'''

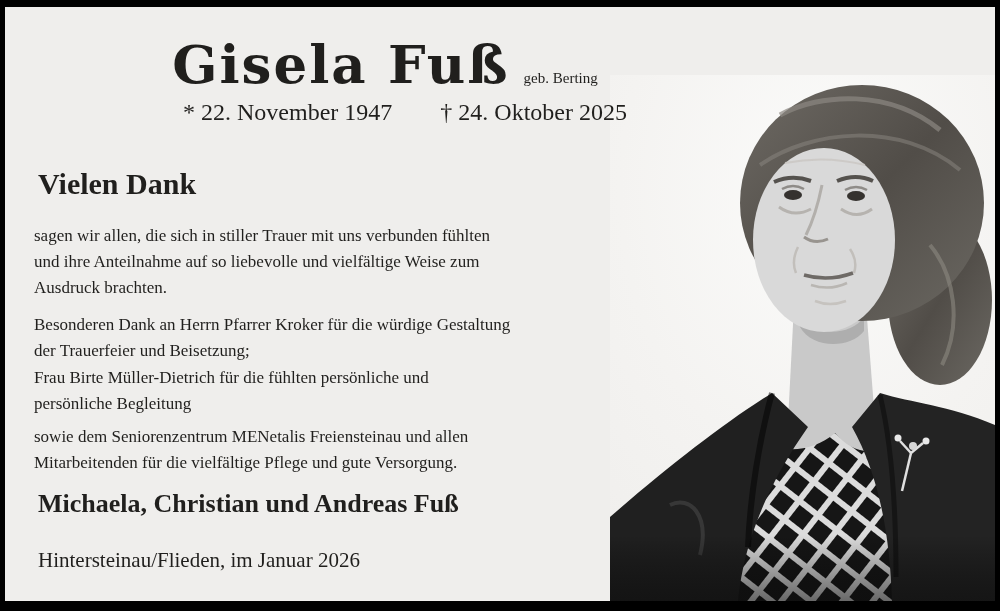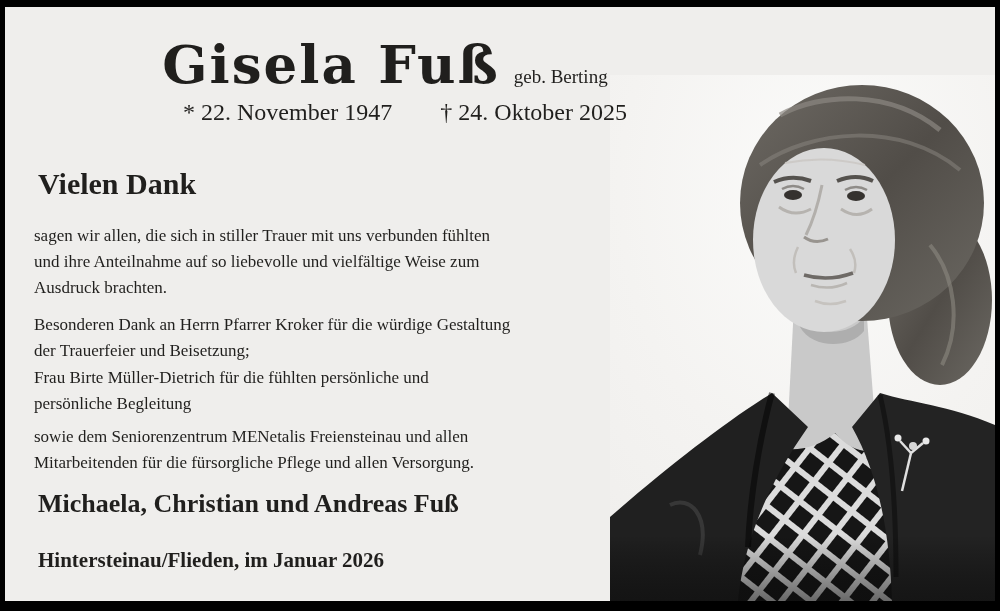"geb. Berting" .nee { font-size: 19px -> 15px }
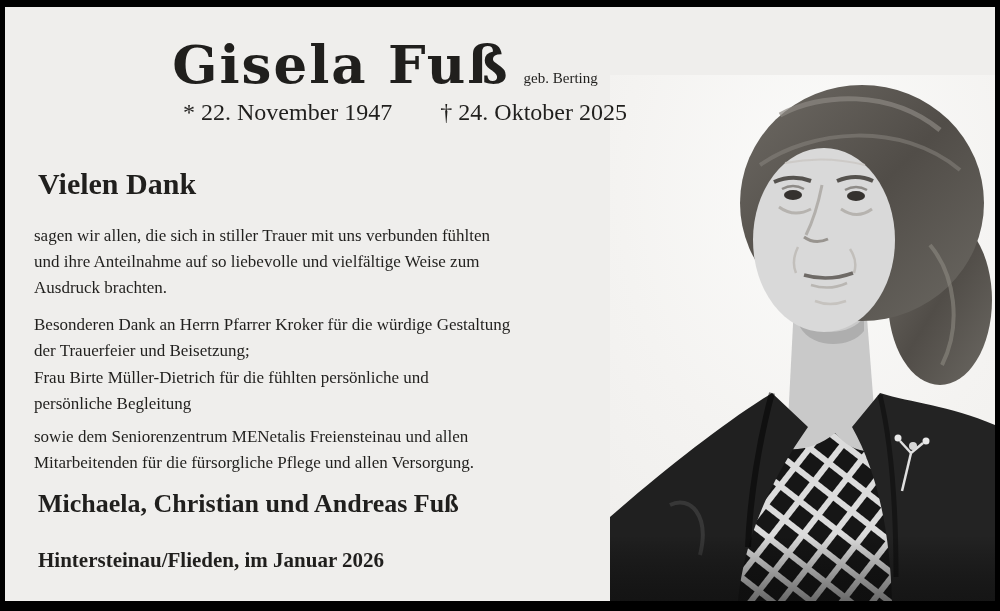"Mitarbeitenden für die fürsorgliche" span.line { text: fürsorgliche Pflege und allen -> vielfältige Pflege und gute }
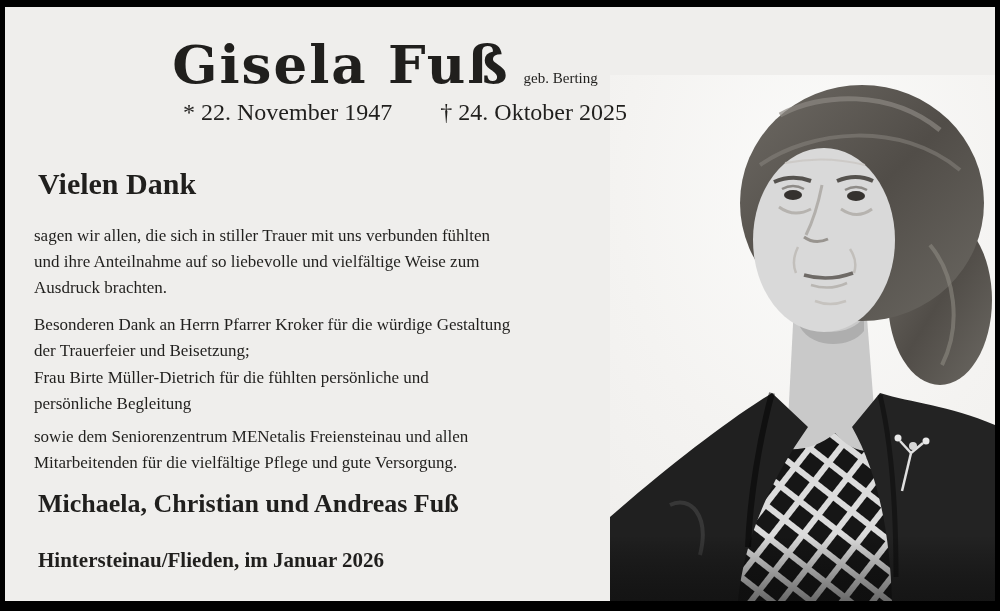"Hintersteinau/Flieden, im Januar 2026" .place { font-weight: bold -> none }
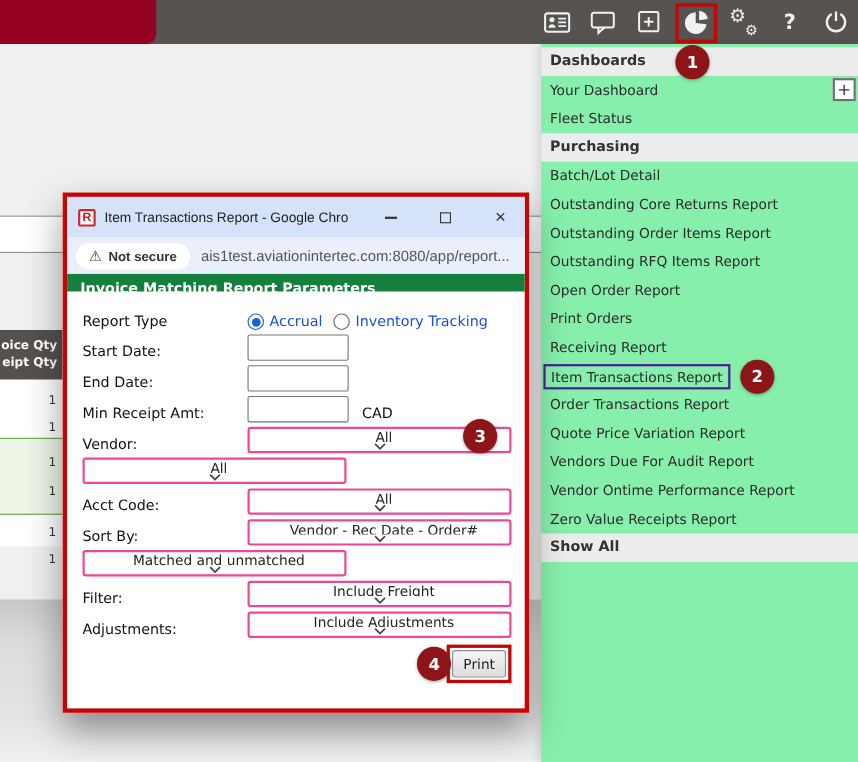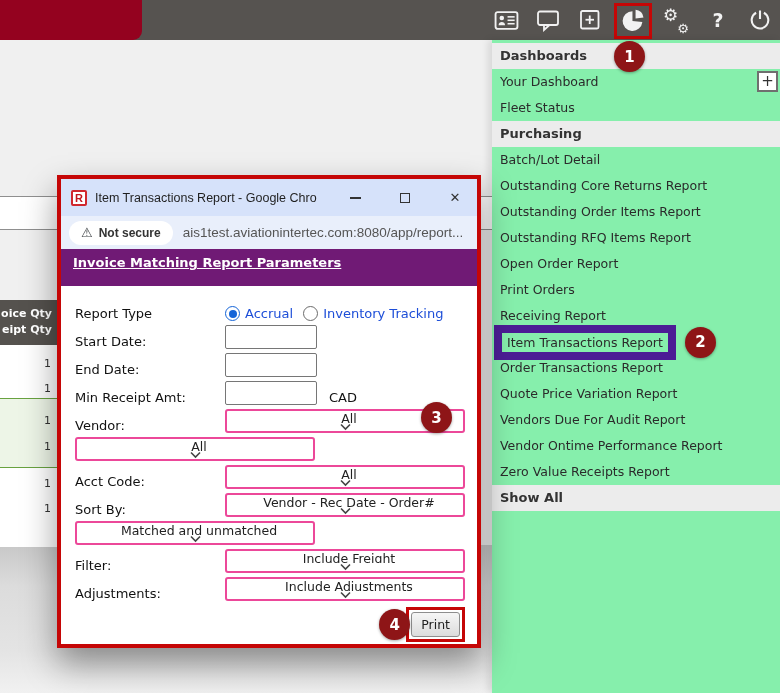"Invoice Matching Report Parameters" .form-header { background: #701a75 -> #15803d; height: 37px -> 16px }
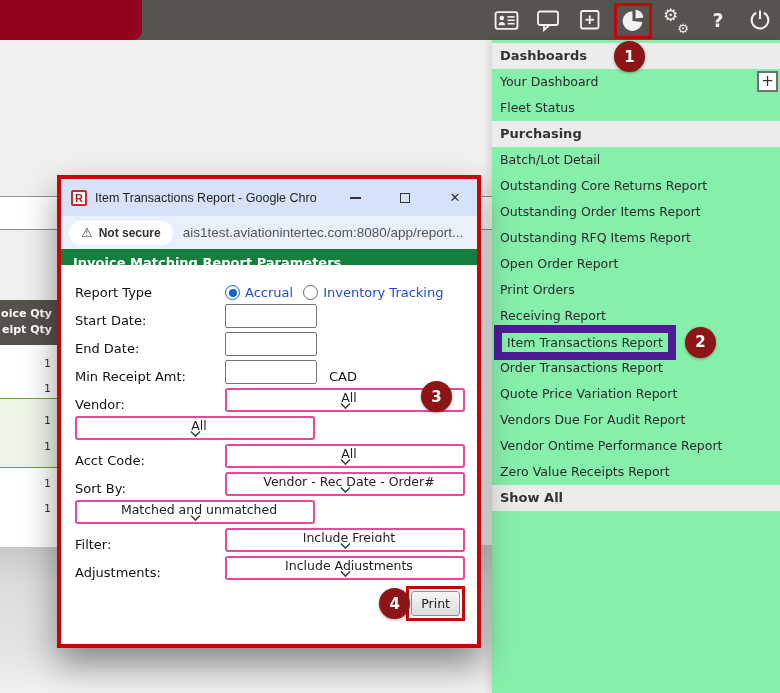"oice Qty" .bg-table { height: 247px -> 197px }
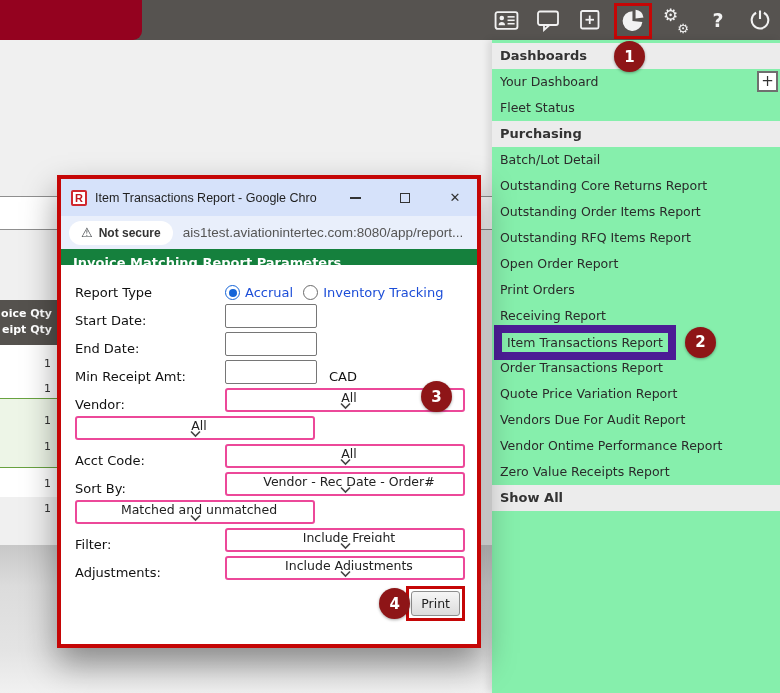"Item Transactions Report" .sb-highlight .sb-label-wrap { border: 8px solid #4c1d95 -> 2px solid #4c1d95 }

'''

** Problem to solve **
The whole listing above needs to be copied exactly; please keep the pictures out.

** Response **
"geb. Berting" .nee { font-size: 19px -> 15px }
"Mitarbeitenden für die fürsorgliche" span.line { text: fürsorgliche Pflege und allen -> vielfältige Pflege und gute }
"Hintersteinau/Flieden, im Januar 2026" .place { font-weight: bold -> none }
"Invoice Matching Report Parameters" .form-header { background: #701a75 -> #15803d; height: 37px -> 16px }
"oice Qty" .bg-table { height: 247px -> 197px }
"Item Transactions Report" .sb-highlight .sb-label-wrap { border: 8px solid #4c1d95 -> 2px solid #4c1d95 }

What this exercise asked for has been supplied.